Building more transmission to accommodate vast new renewable power generation will help the U.S. cut its greenhouse gas emissions while also bringing cost savings to consumers, according to the report, which was released by American Wind Energy Association and the Solar Energy Industries Association. A better transmission system would also boost competition in the wholesale power markets because it would open up the system to a variety of suppliers, the report said.
"Today's transmission structure is woefully inadequate," said Rhone Resch, SEIA president and chief executive. "We're using 19th and 20th century technology to tackle 21st century challenges. We face blackouts in many parts of the country that will impact our economy."

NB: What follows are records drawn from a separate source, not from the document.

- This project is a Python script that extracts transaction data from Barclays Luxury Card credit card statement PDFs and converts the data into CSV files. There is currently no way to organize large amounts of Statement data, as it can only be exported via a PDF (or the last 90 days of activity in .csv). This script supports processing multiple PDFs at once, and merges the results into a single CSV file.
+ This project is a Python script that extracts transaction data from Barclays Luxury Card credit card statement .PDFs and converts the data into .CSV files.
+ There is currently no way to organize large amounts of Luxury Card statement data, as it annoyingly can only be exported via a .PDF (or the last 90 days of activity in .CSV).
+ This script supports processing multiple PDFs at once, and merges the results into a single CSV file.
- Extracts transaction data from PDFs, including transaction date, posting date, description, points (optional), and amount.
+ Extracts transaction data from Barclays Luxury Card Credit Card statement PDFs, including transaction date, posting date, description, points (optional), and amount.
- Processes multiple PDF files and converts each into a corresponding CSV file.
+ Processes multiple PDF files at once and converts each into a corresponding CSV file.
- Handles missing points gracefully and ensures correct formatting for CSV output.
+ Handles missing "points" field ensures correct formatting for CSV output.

Wind farms have been proposed that would generate nearly 300,000 megawatts of electricity, about 20% of U.S. power demand, and 13,000 megawatts of solar power is under development in California, but new transmission infrastructure is needed to ship that power to the grid, AWEA and SEIA said. A patchwork of federal and state regulations have made permitting new transmission facilities a lengthy and costly enterprise, they said, suggesting that transmission permitting should be streamlined, with authority held by the federal government.
"We're facing jurisdictional issues across the states that frankly makes it difficult when one state can veto a project," Resch said. "It adds time and cost to building new transmission lines."
The groups added that President Barack Obama's pledge to double U.S. renewable power generation in three years is possible only with a build out of the transmission system.
The groups cited recent studies by regional transmission grid operators in eastern U.S. states and in Texas that show that investments in new transmission would be paid back through increased revenues and cost savings. However, current incentives to build for transmission are insufficient, which has led to a lack of investment, the groups said. Federal regulators need to boost the fees that developers can collect from transmission shippers to attract investment, they said.
The groups also suggested that regional transmission grids should coordinate better, to create efficiencies and share resources.